Зима 1914 года.
Дом заводчика Марамонова стоял за чертой города во власти любимого хозяином помещичьего простора. Подбираясь ночами к дому, волки вязли по брюхо в снегу, с пригорка подолгу глядели на желтоватый свет облепленных снегом окон.
За граненым хрусталём морозных узоров смутно угадывалась освещённая свечами ёлка, сыпались искры бенгальских огней, слышались тосты за наступающий Новый год. Приглушённый шум весёлого застолья внезапно стихал, чтобы смениться тоскливыми звуками рояля и метящим прямо в душу меццо-сопрано: «Отцвели уж давно хризантемы в саду…»
Последний аккорд в согласии с неспешными снежинками невесомо ложился в освещённую окнами позолоту сугроба, наступала такая тишина, что даже извозчичьи лошади перестали пофыркивать и хрустеть сеном. А потом из окна в окно перекатывались аплодисменты и, словно в отместку за наполненные тоской минуты, поднимался весёлый гам.

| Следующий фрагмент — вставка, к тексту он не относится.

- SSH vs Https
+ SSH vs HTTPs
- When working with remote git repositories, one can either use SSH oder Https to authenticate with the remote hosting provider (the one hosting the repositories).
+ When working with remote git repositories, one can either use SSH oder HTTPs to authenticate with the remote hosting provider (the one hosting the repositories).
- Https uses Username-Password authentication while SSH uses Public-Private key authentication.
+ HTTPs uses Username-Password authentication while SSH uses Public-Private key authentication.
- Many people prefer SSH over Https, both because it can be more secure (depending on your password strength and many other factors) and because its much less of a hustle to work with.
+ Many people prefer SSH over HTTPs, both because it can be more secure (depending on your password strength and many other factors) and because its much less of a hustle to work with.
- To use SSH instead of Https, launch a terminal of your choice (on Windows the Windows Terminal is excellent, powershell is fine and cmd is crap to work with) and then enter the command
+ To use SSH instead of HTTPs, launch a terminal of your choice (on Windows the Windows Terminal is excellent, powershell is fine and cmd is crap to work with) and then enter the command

На просторное мраморное крыльцо, весело толкаясь, вываливала многолюдная компания: дамы в мехах, господа, накидывающие на ходу шубы, цыгане со скрипками, прислуга с поднятыми над головой фонарями. Чей-то восторженно-хмельной голос от переизбытка чувств дрожал в морозном воздухе:
– Господи, какое счастье родиться в России!.. Нет-нет, не смейтесь, господа. Я знаю, я немного пьян, но вы посмотрите на эту луну, на этот снег! А эти звёзды, господа!
В ответ громко стреляла пробка шампанского, пенная струя хлестала из бутылки гибкой белой волной.
– Яшка, ну-ка рвани что-нибудь такое – э-эх! – чтобы душу пробрало хлеще мороза.
Плач цыганских скрипок взвивался к свисающим с крыши толщам снега, к сплетению заснеженных ветвей, к ослеплённым ручными фонарями звёздам. Дамы и господа осушали бокалы, в порыве чувств разбивали их о мраморные ступени, заваливались в сани. Ямщики с гиканьем уносились со двора, теряя на лихом повороте хмельного барина.
– Стой!
– Тпр-ру!..
Путаясь ногами в глубоком снегу, весело визжа и падая, компания бежала за потерянным седоком, а тот со счастливым видом выбирался из сугроба, – без шапки, с полным воротом рассыпчатого снега, – восторженно передёргивал плечами: «А, хорошо!»
Весёлой гурьбой снова валились в сани, уезжали за несколько вёрст от усадьбы, в глубины Макеевского леса. Под копыта лошадей неслась усыпанная звоном бубенцов изгладь санной дороги, от тройки к тройке летела весёлая перекличка: крики, хохот, свист. Луна бежала по ту сторону густо заснеженного леса, снега вокруг неё было так много, что казалось, не только на деревьях, но и на самой луне лежит съехавшая набок бело-голубая снежная шапка.